The U.S. Trustee wants the scope of inquiry of the examiner to
cover:

     * a determination of the merit of Third Avenue's
       allegations;

     * an investigation of the progress of the Chapter 11 cases
       with a particular emphasis on whether appropriate and
       timely decisions were made by management, the Creditors
       Committee and their professionals on whether the company
       should remain a going concern or should be liquidated;

     * a determination if, once the decision to liquidate was
       reached, management took appropriate steps to manage
       costs, including professional fees and expenses; and

     * a review of applications for management compensation
       pursuant to Section 363, for professional fees and
       expenses pursuant to Section 330, and to recommendation
       to the Court and parties-in-interest whether the fees and
       expenses are appropriate under applicable law and
       guidelines and should be allowed in the amounts sought.

An expeditious examination is necessary to either put to rest
the issue raised by Third Avenue or to enable the Court and
parties-in-interest to take appropriate action if the examiner
concludes that the Debtors' cases have not been administered in
accordance with applicable standards, Mr. Spence maintains.

Accordingly, the examiner should be required to prepare and file
a preliminary report describing his findings and recommendations
within 60 days after his appointment, Mr. Spence says.
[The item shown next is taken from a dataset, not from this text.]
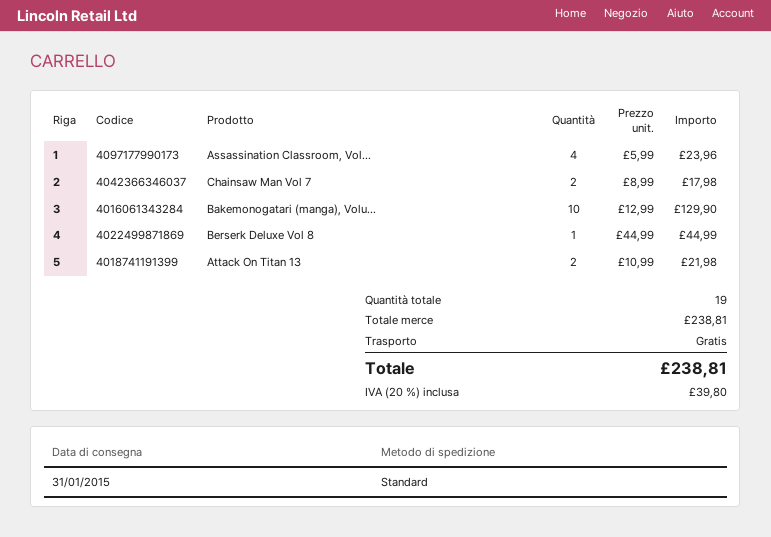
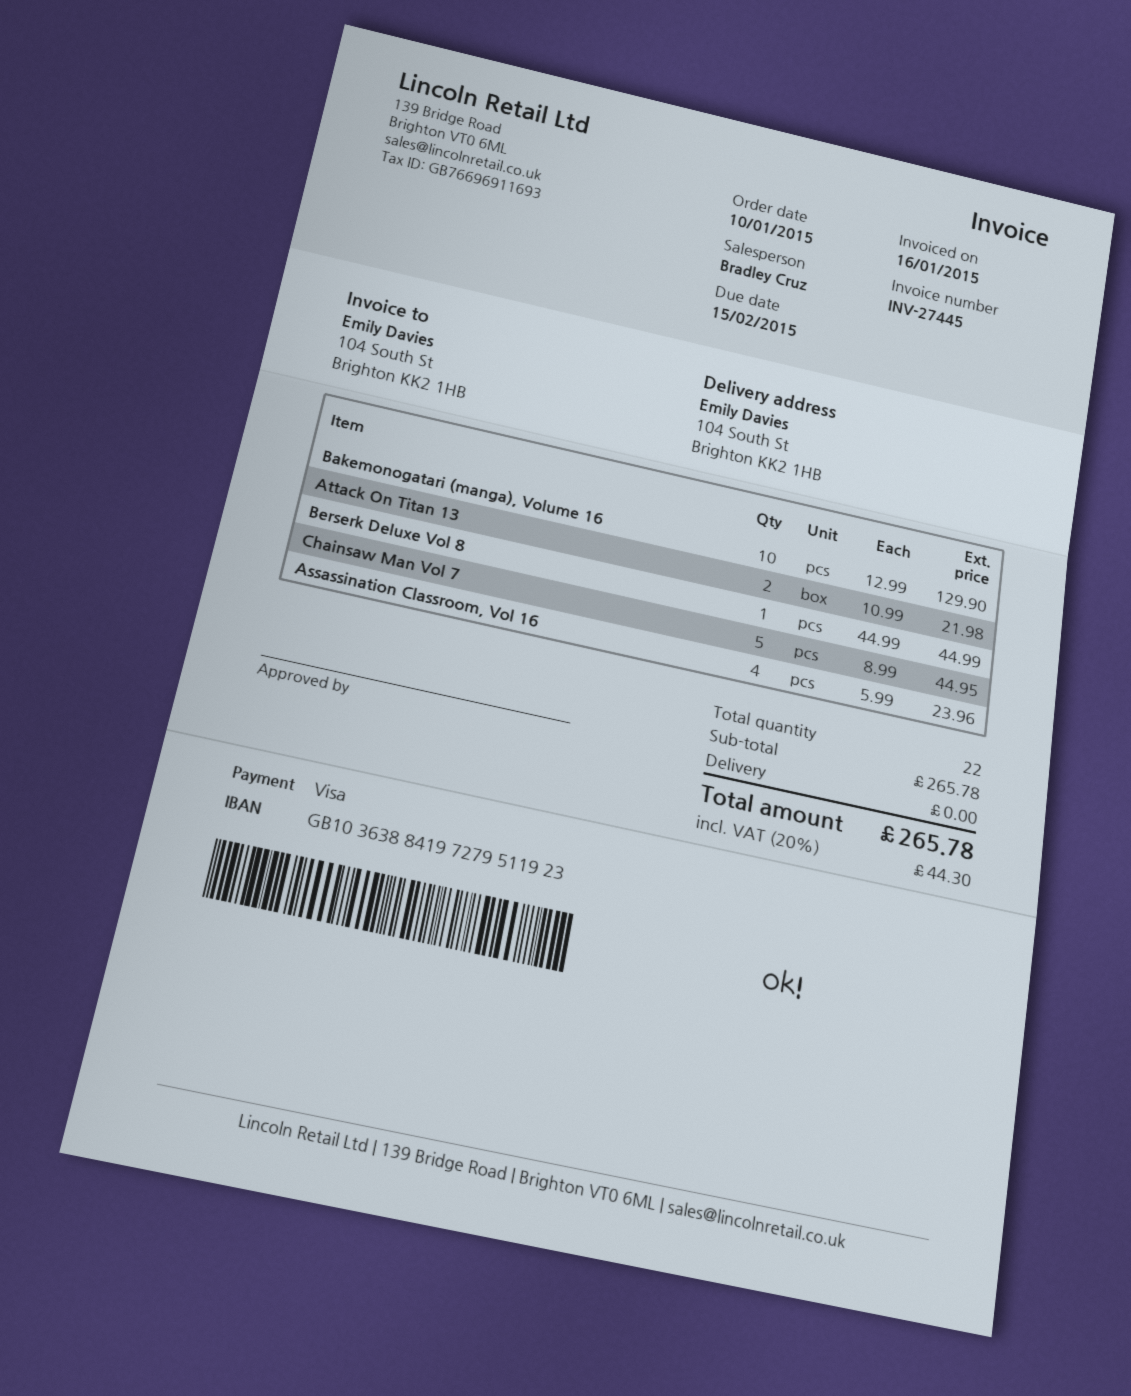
Chainsaw Man Vol 7: 2 x 8.99 = 17.98 -> 5 x 8.99 = 44.95
total quantity: 19 -> 22
subtotal: 238.81 -> 265.78
tax: 20% = 39.80 -> 20% = 44.30
total: 238.81 -> 265.78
While the examiner's ongoing investigation should not delay the
Court's consideration of the Debtors' First Amended Joint Plan,
the Plan contains certain provisions, not material to the
determination of rights of stakeholders other than professionals
and management, that should not be finally approved by the Court
until the Court and parties-in-interest have received and
evaluated the examiner's final report, Mr. Spence notes.
Accordingly, upon entry of an order directing the appointment of
an examiner, the U.S. Trustee will file a limited objection to
the Plan confirmation to preserve parties' rights pending the
conclusion of the examination.

Mr. Spence asserts that the examiner should have the authority
to retain professionals and standing as a party-in-interest to
move, appear and be heard on any matters related to his
appointment; and have the cooperation of the Debtors, Creditors
Committee, and other parties-in-interest in his investigation.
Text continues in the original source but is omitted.